BEGIN RECORDED INFORMATION
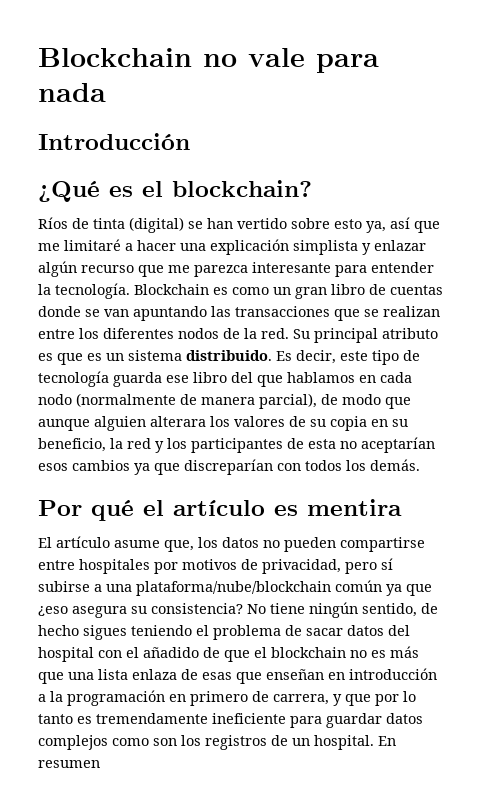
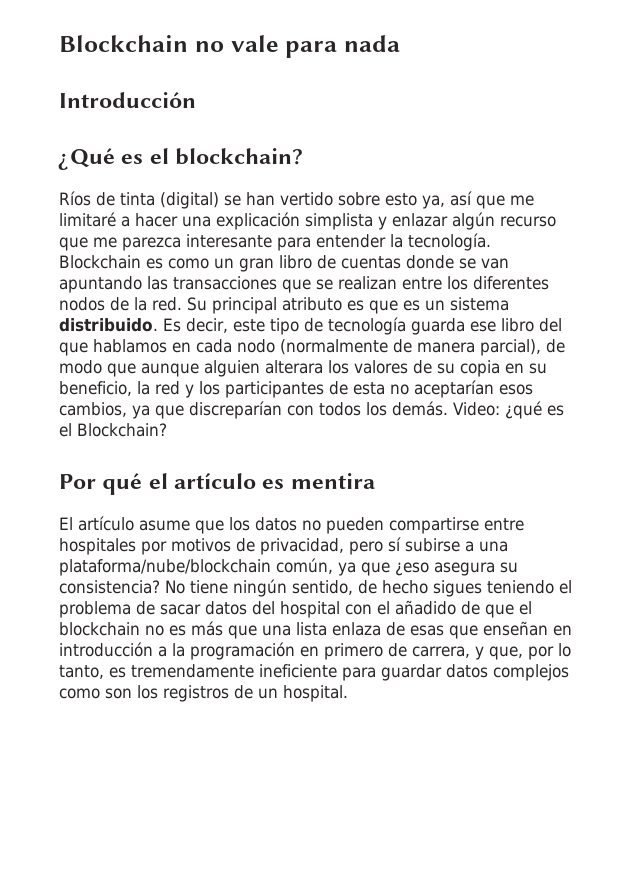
[72,460,130,471] cambios -> [59,402,127,417] cambios,
(420, 465) none -> [453,401,564,419] [59,423,167,437] Video: ¿qué es el Blockchain?
[164,540,194,552] que, -> [195,520,224,534] que
[335,580,382,592] común -> [276,558,333,574] común,
[345,694,371,706] que -> [489,646,523,660] que,
[38,714,73,724] tanto -> [59,665,104,679] tanto,
[378,736,396,746] [38,760,100,768] En resumen -> (348, 693) none

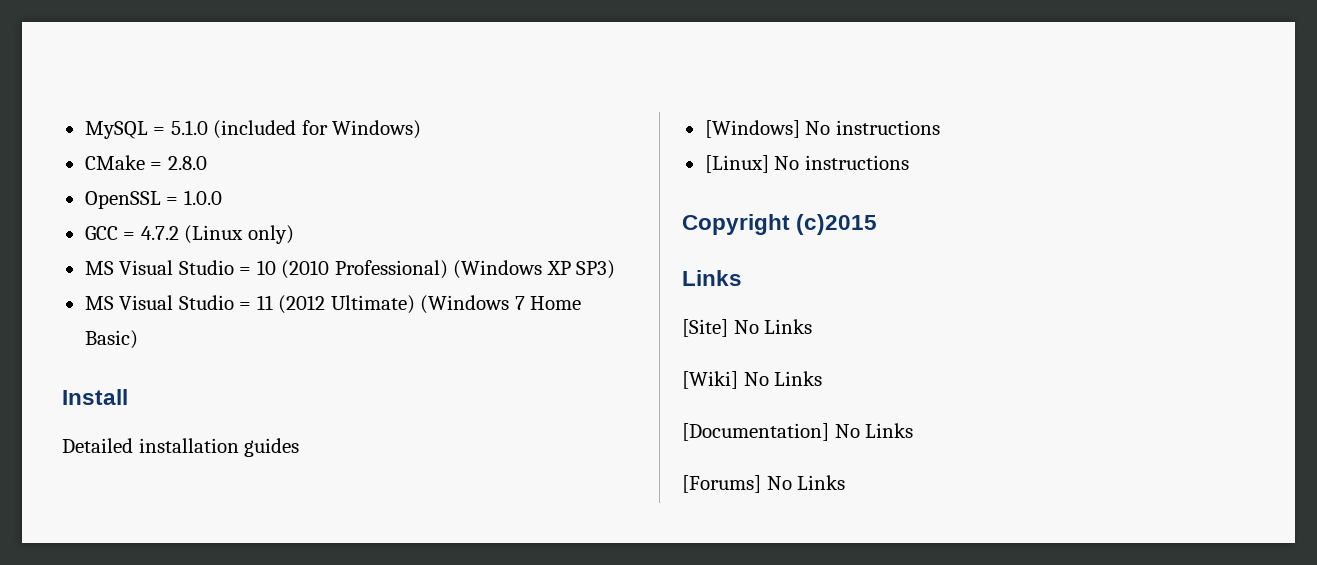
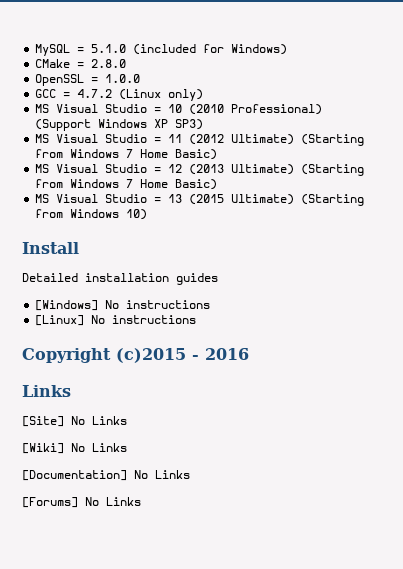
[453,260,543,279] (Windows -> [35,119,148,131] (Support Windows
[420,295,582,314] [84,330,138,349] (Windows 7 Home Basic) -> [301,134,365,146] [35,149,218,160] [35,164,365,176] [35,179,218,190] [35,194,365,206] [35,209,148,220] (Starting from Windows 7 Home Basic) // MS Visual Studio = 12 (2013 Ultimate) (Starting from Windows 7 Home Basic) // MS Visual Studio = 13 (2015 Ultimate) (Starting from Windows 10)
(878, 224) none -> [192,348,249,360] - 2016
END RECORDED INFORMATION
ABOUT THIS EXERCISE: From the entries above, select each line containing the string "none".

ANSWER TO THE PROBLEM:
(420, 465) none -> [453,401,564,419] [59,423,167,437] Video: ¿qué es el Blockchain?
[378,736,396,746] [38,760,100,768] En resumen -> (348, 693) none
(878, 224) none -> [192,348,249,360] - 2016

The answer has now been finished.